At the beginning of human life, a person begins to exist and personhood is determined only by the fact that a person is a human being, and not by any other status, circumstance or factor. . . .The Legislature finds that since the United States constitution and federal court decisions have not resolved the question of the beginning of human life, it is within the power of this Legislature to do so. . . . The Legislature finds that a person in the stage of development from the beginning of life until birth, considered an unborn child, is . . . a human being who is in the state of development from the beginning of life until birth as a separate and distinct person.

This represents not just a frontal attack on Roe v. Wade (1973), as generally depicted in the press, but an ingenious effort to render Roe moot. If it is successful, the principle of choice will lose its utility as a basis for defending abortion rights; defenders will be compelled to seek a new and more robust principle on which to base their arguments. Such a principle exists, but before introducing it we must understand the real problem South Dakota's statute poses for Roe.

Roe is premised upon the Fourteenth Amendment's due process clause, which guarantees a constitutional right of privacy to make choices about fundamental aspects of one's life without government interference. These fundamental rights include the right to use contraceptives, to marry, to read books of one's choice, to choose schooling for one's children, and to terminate pregnancy by means of an abortion for any reason prior to viability-and, if a woman's health or life is in danger, after viability. But all of these due process clause privacy rights are based upon the assumption that their exercise does not entail injuring, much less killing, a human being. Thus, for example, the privacy right to walk where one pleases does not include the right to injure people by walking on top of their faces if they are lying on the ground.

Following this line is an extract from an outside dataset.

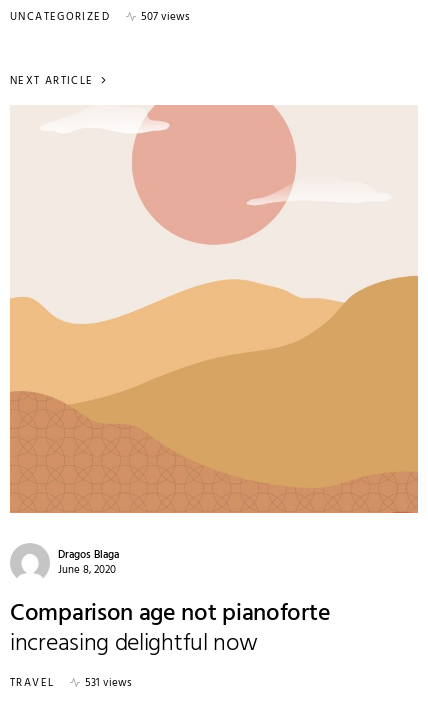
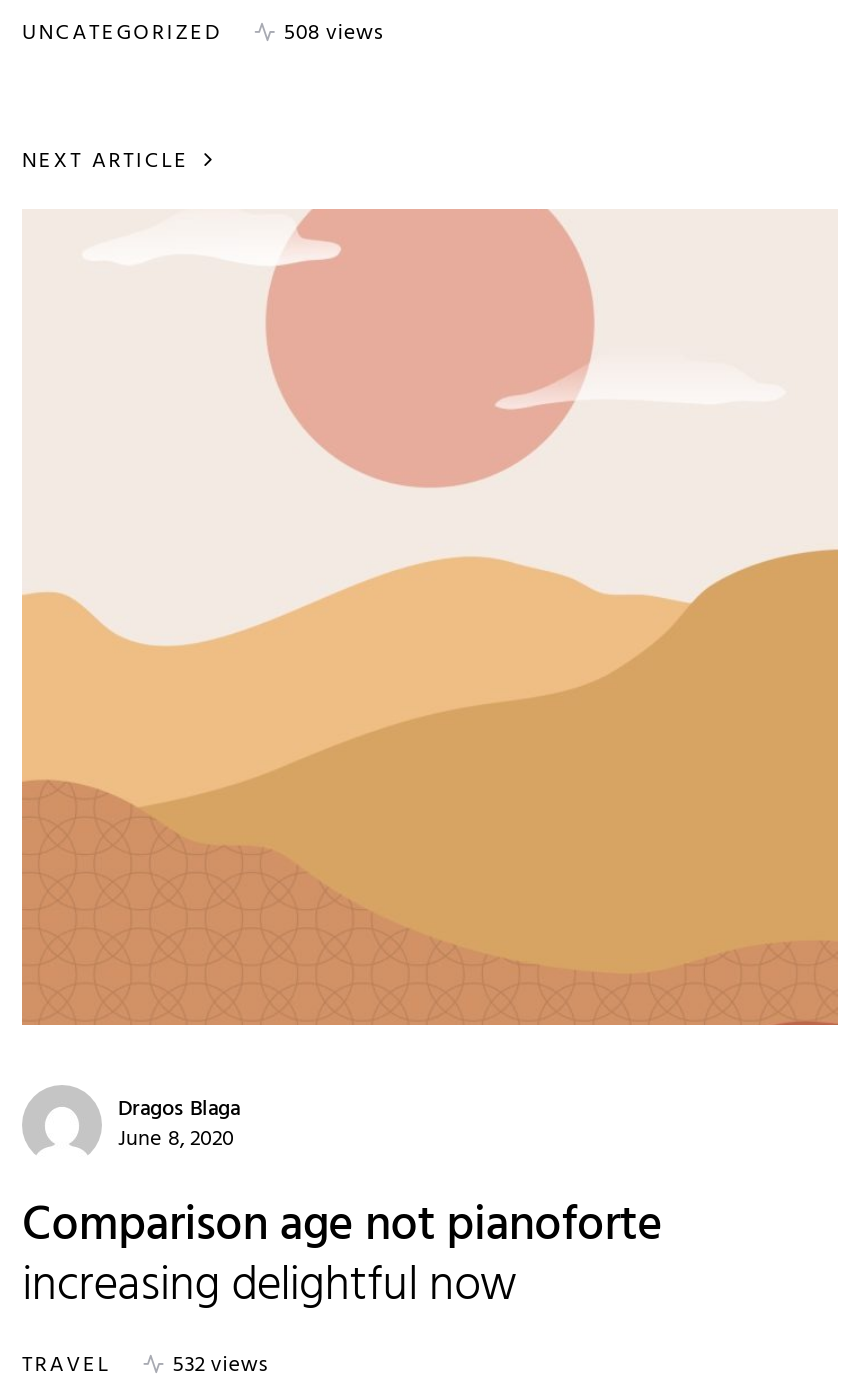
[10,8,190,26] UNCATEGORIZED 507 views -> [22,14,384,50] UNCATEGORIZED 508 views
[10,674,132,692] TRAVEL 531 views -> [22,1346,268,1382] TRAVEL 532 views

How does that logic apply to Roe? Roe, premised on a due process privacy right to choose what to do with one's own life without government interference, is also premised upon the legal presumption that the fetus lacks the same legal or constitutional rights as a born person. Once the fetus acquires the same personhood status as a born human being-exactly what the South Dakota statute asserts-Roe no longer applies.

Constitutional-law scholar Laurence Tribe famously typified the abortion debate as a "clash of absolutes" between pro-life and pro-choice advocates. He defined the clash as centering not merely on whether a woman should have a right to obtain an abortion but more significantly on whether the fetus is a person or not. The question of what the fetus "is" becomes the basis for the clash, because pro-life and pro-choice advocates agree that abortion rights depend upon the personhood status of the fetus. In the context of the South Dakota statute, therefore, the real problem is this consensus that what abortion rights are is properly determined by what the fetus "is."

 

Roe and Fetal Personhood

 

In the majority decision in Roe, Justice Harry Blackmun emphasized that abortion rights-which are based on due-process-clause privacy rights-are wholly dependent upon what the fetus "is":

The appellee [Wade] and certain amici argue that the fetus is a "person" within the language and meaning of the Fourteenth Amendment. . . . If this suggestion of personhood is established, the appellant's [Roe's] case, of course collapses, for the fetus' right to life would then be guaranteed specifically by the Amendment. [Emphasis added.]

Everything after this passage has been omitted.